From the entries that follow, copy exactly the lines beginning at the line holding "[25,1686,782,1765] Nuevos presidentes" and continuing through the line holding "[10,661,154,678] 2026. július.".

[Opening PROVIDED RECORDS section]

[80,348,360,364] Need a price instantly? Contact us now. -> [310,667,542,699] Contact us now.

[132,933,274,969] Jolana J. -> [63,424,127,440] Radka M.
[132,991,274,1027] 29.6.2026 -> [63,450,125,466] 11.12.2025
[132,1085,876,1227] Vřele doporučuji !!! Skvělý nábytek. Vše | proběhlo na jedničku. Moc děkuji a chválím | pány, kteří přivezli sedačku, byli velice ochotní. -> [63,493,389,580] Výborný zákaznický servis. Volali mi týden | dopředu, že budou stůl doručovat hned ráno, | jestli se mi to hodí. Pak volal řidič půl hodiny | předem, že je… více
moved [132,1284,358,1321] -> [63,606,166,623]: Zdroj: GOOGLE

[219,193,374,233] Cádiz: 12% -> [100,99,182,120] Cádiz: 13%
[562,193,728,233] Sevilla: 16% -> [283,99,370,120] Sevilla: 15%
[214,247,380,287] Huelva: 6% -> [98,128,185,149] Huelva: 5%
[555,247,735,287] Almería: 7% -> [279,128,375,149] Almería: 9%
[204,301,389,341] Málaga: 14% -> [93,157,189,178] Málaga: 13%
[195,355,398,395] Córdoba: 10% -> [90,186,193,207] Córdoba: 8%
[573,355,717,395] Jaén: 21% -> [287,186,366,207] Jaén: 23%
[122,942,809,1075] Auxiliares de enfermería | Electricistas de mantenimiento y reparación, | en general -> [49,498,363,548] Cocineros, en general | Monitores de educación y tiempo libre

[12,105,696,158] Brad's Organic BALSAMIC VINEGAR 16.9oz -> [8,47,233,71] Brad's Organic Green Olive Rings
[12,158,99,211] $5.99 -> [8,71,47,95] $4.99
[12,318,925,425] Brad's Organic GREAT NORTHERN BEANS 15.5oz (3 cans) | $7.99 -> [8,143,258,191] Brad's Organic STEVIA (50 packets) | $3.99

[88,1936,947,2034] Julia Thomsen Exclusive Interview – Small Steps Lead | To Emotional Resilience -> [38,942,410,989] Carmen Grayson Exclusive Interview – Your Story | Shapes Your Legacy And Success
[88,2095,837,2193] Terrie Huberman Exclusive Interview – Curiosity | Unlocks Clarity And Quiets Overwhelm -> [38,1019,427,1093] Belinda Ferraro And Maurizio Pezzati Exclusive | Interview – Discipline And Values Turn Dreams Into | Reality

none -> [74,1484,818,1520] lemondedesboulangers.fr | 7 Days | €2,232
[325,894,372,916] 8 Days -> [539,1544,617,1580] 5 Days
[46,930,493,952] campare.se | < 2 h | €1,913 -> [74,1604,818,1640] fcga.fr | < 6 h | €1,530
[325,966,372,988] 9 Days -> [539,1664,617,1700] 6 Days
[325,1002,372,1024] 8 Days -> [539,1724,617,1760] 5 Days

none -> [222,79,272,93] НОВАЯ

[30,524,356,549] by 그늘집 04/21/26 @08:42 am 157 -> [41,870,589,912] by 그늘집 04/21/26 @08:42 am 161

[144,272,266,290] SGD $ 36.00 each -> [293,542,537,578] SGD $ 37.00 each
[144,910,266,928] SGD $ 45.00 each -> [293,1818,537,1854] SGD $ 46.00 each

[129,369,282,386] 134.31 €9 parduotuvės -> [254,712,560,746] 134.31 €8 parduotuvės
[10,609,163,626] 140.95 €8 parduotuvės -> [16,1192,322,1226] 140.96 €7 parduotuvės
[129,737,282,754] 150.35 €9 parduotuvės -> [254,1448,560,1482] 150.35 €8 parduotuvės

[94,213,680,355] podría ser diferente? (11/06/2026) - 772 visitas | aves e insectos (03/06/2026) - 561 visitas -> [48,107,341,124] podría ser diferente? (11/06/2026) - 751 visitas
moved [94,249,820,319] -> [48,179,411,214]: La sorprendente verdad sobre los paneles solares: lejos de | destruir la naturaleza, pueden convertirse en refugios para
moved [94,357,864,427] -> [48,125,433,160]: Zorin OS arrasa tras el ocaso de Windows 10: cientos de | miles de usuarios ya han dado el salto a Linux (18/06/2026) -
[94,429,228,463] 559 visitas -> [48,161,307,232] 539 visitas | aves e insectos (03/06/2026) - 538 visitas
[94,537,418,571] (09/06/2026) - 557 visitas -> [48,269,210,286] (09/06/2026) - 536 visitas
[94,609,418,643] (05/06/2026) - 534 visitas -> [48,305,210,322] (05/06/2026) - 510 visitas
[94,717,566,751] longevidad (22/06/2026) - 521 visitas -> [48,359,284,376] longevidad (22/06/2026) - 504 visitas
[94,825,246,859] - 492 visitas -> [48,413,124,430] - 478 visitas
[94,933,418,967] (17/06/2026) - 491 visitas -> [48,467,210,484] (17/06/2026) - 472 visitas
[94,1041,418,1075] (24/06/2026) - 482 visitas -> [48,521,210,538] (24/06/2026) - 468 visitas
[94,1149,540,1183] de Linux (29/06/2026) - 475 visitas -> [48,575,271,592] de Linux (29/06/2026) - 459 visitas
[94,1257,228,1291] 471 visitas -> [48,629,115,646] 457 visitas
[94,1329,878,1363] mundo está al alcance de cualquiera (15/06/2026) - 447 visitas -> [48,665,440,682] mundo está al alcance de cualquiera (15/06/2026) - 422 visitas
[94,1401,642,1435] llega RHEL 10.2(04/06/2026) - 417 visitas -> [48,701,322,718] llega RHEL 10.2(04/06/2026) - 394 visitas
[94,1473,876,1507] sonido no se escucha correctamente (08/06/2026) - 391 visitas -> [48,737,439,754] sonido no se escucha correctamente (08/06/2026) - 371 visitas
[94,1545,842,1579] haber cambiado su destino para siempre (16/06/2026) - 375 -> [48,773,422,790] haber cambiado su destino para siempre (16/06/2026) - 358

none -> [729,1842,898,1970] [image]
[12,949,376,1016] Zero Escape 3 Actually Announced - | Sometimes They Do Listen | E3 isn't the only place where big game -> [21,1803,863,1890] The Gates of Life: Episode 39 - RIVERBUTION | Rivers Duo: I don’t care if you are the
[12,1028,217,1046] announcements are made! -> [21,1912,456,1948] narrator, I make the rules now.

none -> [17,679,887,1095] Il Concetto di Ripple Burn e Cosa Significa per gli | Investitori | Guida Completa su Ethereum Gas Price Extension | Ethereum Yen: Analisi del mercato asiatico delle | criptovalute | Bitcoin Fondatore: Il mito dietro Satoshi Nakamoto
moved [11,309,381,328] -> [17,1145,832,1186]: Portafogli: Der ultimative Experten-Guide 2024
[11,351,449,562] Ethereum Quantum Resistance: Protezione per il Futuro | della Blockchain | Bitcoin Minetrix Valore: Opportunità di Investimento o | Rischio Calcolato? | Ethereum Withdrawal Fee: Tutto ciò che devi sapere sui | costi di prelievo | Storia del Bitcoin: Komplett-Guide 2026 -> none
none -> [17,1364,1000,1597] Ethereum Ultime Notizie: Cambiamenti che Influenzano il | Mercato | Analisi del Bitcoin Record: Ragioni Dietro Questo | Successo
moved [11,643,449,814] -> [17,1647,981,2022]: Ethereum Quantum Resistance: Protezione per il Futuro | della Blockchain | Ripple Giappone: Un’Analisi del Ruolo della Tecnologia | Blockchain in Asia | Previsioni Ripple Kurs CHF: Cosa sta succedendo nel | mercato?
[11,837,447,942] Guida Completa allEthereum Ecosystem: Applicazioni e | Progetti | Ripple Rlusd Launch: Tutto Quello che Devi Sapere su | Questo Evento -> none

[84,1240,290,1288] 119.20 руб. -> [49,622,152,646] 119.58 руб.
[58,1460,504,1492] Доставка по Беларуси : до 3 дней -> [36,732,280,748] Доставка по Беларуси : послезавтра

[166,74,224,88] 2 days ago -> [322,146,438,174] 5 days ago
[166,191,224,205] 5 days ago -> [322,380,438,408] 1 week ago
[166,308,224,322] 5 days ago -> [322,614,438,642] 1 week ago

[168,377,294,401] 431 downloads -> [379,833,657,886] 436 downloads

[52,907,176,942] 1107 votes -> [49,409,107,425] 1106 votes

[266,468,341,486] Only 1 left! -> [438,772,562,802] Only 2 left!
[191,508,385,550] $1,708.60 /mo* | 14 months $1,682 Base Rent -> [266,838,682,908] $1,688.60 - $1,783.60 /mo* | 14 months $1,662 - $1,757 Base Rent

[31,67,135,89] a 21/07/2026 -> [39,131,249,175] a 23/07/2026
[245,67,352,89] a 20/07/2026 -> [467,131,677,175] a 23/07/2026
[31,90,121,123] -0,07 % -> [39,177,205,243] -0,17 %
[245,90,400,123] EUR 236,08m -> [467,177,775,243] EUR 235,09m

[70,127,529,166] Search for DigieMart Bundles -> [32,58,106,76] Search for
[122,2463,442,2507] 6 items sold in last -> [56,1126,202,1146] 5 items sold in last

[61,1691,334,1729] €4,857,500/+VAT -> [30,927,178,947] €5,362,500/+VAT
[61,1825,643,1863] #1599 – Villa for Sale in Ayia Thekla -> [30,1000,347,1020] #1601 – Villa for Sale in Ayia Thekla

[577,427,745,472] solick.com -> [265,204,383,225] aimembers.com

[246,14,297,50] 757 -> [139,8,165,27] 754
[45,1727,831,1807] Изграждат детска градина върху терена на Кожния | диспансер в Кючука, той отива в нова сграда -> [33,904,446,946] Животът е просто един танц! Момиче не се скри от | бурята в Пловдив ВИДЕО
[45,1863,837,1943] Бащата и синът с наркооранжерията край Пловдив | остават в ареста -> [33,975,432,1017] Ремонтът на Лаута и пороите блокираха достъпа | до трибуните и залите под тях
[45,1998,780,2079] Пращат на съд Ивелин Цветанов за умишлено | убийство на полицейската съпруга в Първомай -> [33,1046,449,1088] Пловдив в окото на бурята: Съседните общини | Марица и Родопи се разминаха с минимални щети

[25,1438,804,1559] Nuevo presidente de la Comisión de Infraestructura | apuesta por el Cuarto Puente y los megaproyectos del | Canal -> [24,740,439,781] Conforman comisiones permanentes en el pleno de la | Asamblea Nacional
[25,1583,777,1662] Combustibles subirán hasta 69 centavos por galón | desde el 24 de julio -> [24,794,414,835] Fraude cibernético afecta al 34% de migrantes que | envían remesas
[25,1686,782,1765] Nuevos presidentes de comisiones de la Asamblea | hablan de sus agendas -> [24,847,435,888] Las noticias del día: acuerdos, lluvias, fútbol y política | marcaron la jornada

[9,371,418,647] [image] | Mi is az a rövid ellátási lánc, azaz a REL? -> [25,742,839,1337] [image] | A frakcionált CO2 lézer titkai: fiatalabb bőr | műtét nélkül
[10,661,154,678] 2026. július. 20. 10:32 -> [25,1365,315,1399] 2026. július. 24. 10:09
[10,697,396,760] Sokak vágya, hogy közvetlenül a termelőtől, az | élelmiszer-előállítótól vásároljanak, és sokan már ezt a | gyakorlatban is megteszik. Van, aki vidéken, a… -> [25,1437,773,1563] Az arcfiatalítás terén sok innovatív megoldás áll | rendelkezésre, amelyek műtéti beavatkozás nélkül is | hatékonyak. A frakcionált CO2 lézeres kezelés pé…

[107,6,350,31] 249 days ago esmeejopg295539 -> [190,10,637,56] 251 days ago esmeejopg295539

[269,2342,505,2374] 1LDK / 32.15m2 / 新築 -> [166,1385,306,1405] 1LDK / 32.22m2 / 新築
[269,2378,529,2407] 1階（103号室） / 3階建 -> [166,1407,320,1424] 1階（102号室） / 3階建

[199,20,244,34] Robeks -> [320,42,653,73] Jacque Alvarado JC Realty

[Closing PROVIDED RECORDS section]

#### SOLUTION TO THIS EXERCISE:
[25,1686,782,1765] Nuevos presidentes de comisiones de la Asamblea | hablan de sus agendas -> [24,847,435,888] Las noticias del día: acuerdos, lluvias, fútbol y política | marcaron la jornada

[9,371,418,647] [image] | Mi is az a rövid ellátási lánc, azaz a REL? -> [25,742,839,1337] [image] | A frakcionált CO2 lézer titkai: fiatalabb bőr | műtét nélkül
[10,661,154,678] 2026. július. 20. 10:32 -> [25,1365,315,1399] 2026. július. 24. 10:09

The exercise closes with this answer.